Calibrating Verbalized Confidence with Self-Generated Distractors¶

Conference: ICLR 2026 arXiv: 2509.25532 Code: victorwang37/dinco Area: AIGC Detection Keywords: confidence calibration, verbalized probability, distractor generation, NLI reweighting, generation-verification consistency

TL;DR¶

This paper proposes DiNCo, a method that exposes the "suggestibility bias" of LLMs by having them independently evaluate automatically generated distractor options (plausible but incorrect alternative answers). It normalizes confidence using the total confidence assigned to distractors, and integrates two complementary dimensions—generation consistency and verification consistency—to significantly improve confidence calibration on both short-form QA and long-form generation tasks.

Background & Motivation¶

Background: LLMs can directly express their certainty via "verbalized confidence"—either by self-reporting a numeric value (e.g., "80%") or via the \(P(\text{True})\) paradigm. This single-call approach is far more efficient than multi-sample methods, but its calibration quality is poor.

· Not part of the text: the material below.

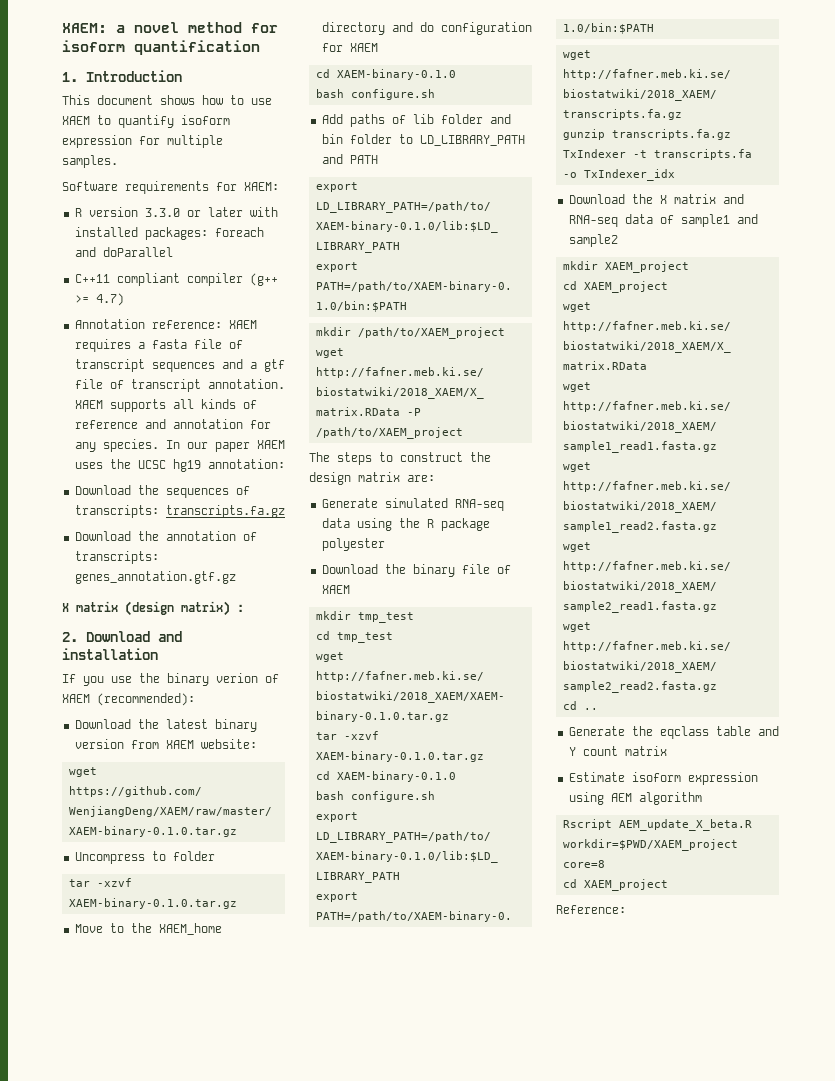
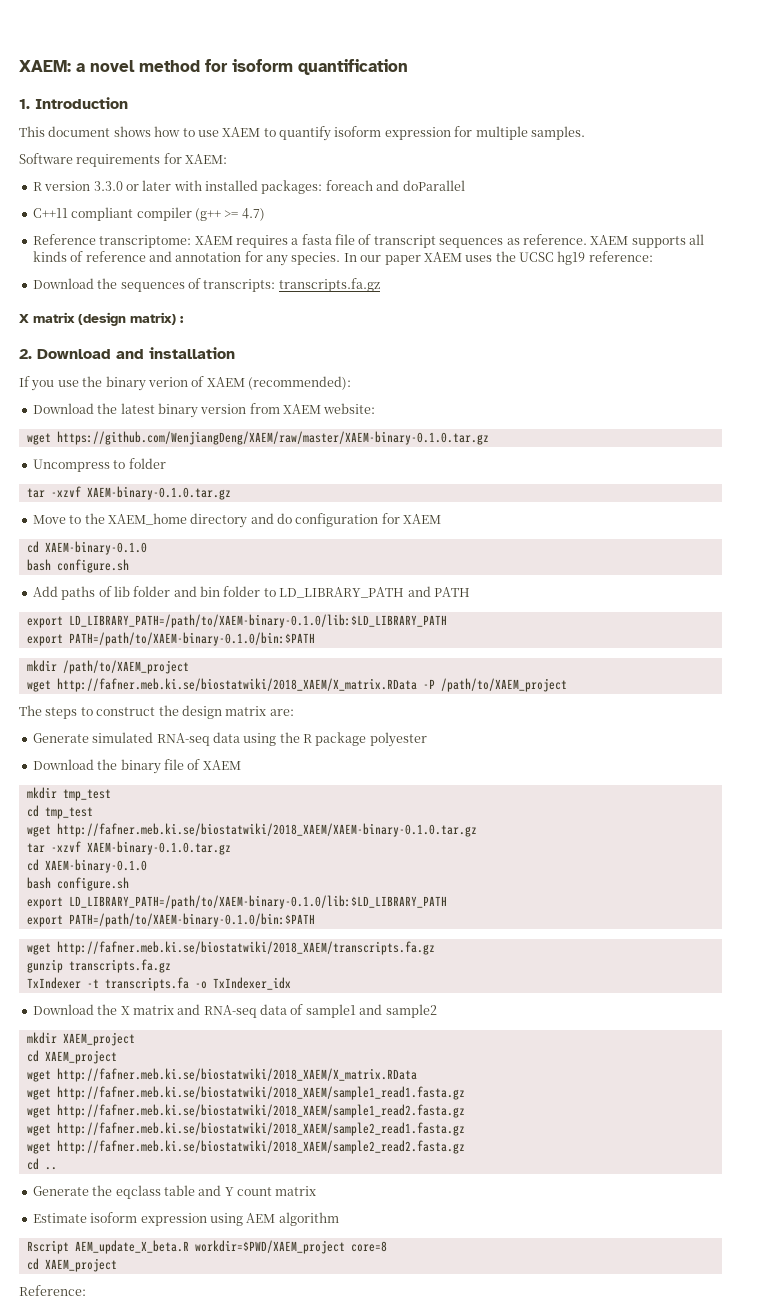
[74,319,222,329] Annotation reference: -> [32,234,192,248] Reference transcriptome:
[221,359,285,372] [74,379,285,392] and a gtf file of transcript annotation. -> [506,234,587,245] as reference.
[207,459,285,469] annotation: -> [588,251,653,262] reference:
[74,531,257,541] [74,551,159,564] [74,571,236,584] // Download the annotation of transcripts: genes_annotation.gtf.gz -> (380, 285) none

Limitations of Prior Work: - Overconfidence: Verbalized confidence is systematically inflated; models frequently report confidence scores above 0.8 even for incorrect answers. - Confidence saturation: Scores concentrate in a narrow range (e.g., 0.9–1.0), making it impossible to effectively distinguish correct from incorrect answers regardless of threshold choice. - Cross-difficulty incomparability: Incorrect answers to easy questions and correct answers to hard questions may receive identical scores.

Key Challenge: The authors propose a "suggestibility" hypothesis—when an LLM has limited knowledge about a topic, the mere presence of a claim in context inflates the model's confidence in that claim. Empirical validation shows that the total confidence \(\beta(C)\) on incorrectly answered questions is significantly higher than on correctly answered ones, confirming that models are more prone to uncritical acceptance under epistemic uncertainty.

Method¶

Modeling Suggestibility Bias¶

Verbalized confidence is modeled as the product of latent true confidence and a suggestibility bias scalar:

\[f^{\text{VC}}(c) = \beta(c) \cdot f^{\text{lat}}(c)\]

where \(\beta(c)\) is the suggestibility bias of claim \(c\). The key assumption is that for a set \(C\) of logically related, mutually exclusive claims, the bias is approximately equal: \(\beta(c) \approx \beta(C)\). Since latent confidence should satisfy probabilistic normalization \(\sum_{c \in C} f^{\text{lat}}(c) = 1\), it follows that:

\[\beta(C) \approx \sum_{c \in C} f^{\text{VC}}(c), \quad f^{\text{NVC}}(c_0) = \frac{f^{\text{VC}}(c_0)}{\beta(C)}\]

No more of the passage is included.